## Entries provided
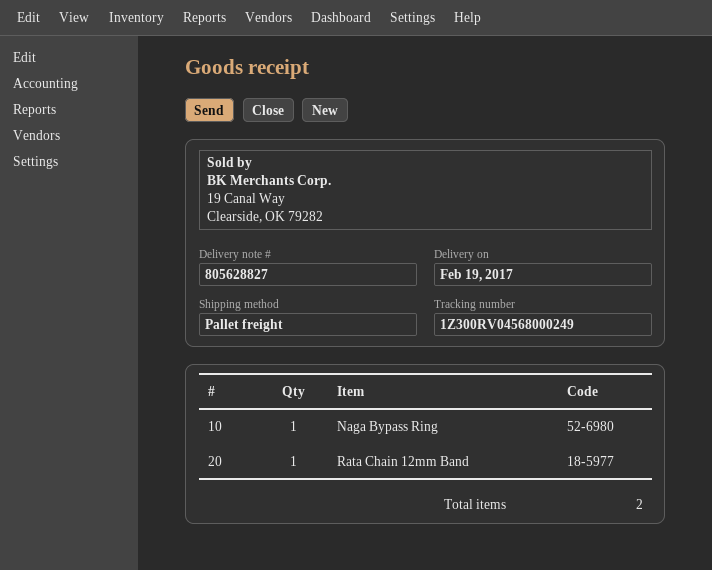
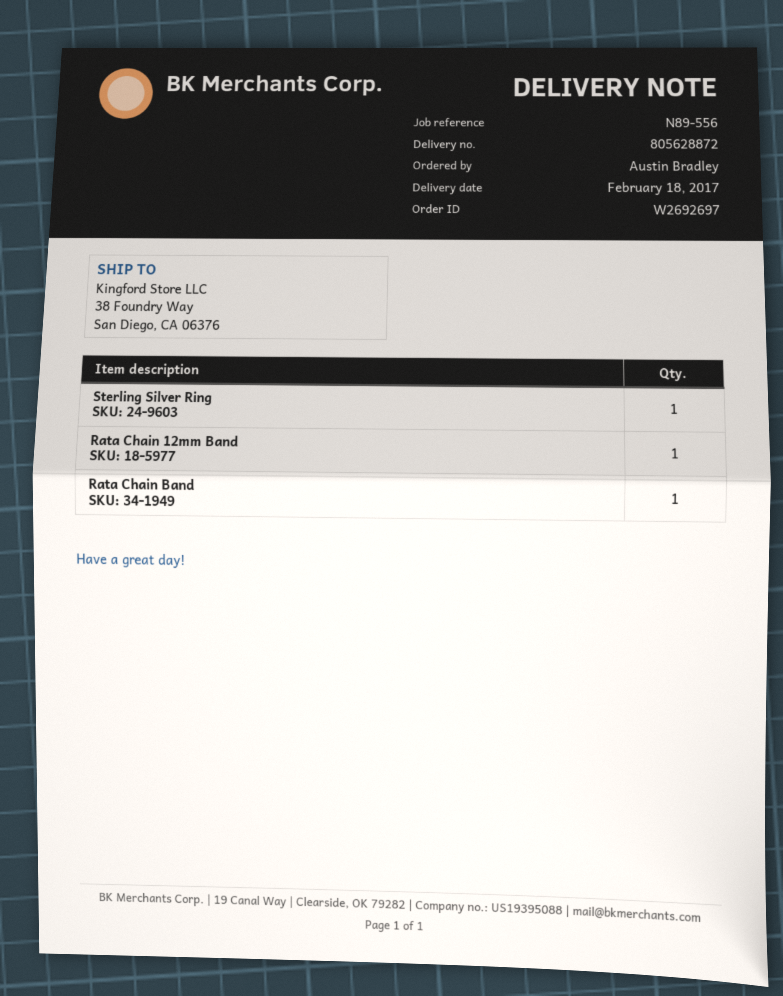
delivery note number: 805628827 -> 805628872
delivery date: 2017-02-19 -> 2017-02-18
Naga Bypass Ring: 1 -> none
Sterling Silver Ring: none -> 1
Rata Chain Band: none -> 1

## The task
Lines from the one containing "Sterling Silver Ring: none -> 1" through the last line of the data above are the only output wanted; restate them exactly.

## Answer for the task
Sterling Silver Ring: none -> 1
Rata Chain Band: none -> 1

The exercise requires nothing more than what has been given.